[Dataset entries]
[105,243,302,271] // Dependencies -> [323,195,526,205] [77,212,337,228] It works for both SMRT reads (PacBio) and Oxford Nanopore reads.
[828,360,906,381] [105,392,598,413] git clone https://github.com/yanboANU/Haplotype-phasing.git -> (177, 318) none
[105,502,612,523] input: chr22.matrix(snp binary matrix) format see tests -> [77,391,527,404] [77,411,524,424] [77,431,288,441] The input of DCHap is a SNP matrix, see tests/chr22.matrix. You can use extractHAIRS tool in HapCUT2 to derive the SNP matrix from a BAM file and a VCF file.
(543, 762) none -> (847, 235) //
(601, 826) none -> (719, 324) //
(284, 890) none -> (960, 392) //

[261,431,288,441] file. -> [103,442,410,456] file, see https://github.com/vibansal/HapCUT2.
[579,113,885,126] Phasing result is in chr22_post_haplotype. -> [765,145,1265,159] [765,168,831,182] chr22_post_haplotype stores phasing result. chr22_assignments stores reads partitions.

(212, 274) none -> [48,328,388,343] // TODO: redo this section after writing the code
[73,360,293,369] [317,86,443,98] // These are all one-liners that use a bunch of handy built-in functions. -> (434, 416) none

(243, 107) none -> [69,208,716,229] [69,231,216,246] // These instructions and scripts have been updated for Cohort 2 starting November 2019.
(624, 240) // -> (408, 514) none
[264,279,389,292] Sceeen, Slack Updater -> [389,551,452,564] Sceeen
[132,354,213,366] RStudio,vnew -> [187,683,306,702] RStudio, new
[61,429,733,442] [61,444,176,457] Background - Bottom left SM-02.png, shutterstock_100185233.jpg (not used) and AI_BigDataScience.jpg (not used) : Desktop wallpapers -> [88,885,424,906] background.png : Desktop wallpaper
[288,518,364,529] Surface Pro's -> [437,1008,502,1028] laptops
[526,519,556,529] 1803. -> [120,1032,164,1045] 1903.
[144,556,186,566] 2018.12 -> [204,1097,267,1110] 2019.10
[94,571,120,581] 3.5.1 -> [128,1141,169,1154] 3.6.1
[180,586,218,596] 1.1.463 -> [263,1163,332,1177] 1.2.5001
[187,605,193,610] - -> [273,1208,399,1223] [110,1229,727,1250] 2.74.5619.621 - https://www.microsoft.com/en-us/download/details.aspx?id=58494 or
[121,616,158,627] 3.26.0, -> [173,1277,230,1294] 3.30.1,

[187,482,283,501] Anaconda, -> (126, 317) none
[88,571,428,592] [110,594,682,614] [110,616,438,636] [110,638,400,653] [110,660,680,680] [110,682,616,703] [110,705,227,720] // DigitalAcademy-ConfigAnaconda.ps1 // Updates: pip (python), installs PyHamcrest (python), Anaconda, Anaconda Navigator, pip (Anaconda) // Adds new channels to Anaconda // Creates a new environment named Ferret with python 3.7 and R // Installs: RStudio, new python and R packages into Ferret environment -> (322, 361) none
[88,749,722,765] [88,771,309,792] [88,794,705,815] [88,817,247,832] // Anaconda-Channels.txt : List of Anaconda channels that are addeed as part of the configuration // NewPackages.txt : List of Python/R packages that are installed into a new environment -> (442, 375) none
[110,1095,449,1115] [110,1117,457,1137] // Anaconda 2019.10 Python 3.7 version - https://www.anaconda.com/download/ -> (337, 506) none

= WHAT YOU WILL DO =
Copy out every line of the data that includes "github".

= TASK SOLUTION =
[828,360,906,381] [105,392,598,413] git clone https://github.com/yanboANU/Haplotype-phasing.git -> (177, 318) none
[261,431,288,441] file. -> [103,442,410,456] file, see https://github.com/vibansal/HapCUT2.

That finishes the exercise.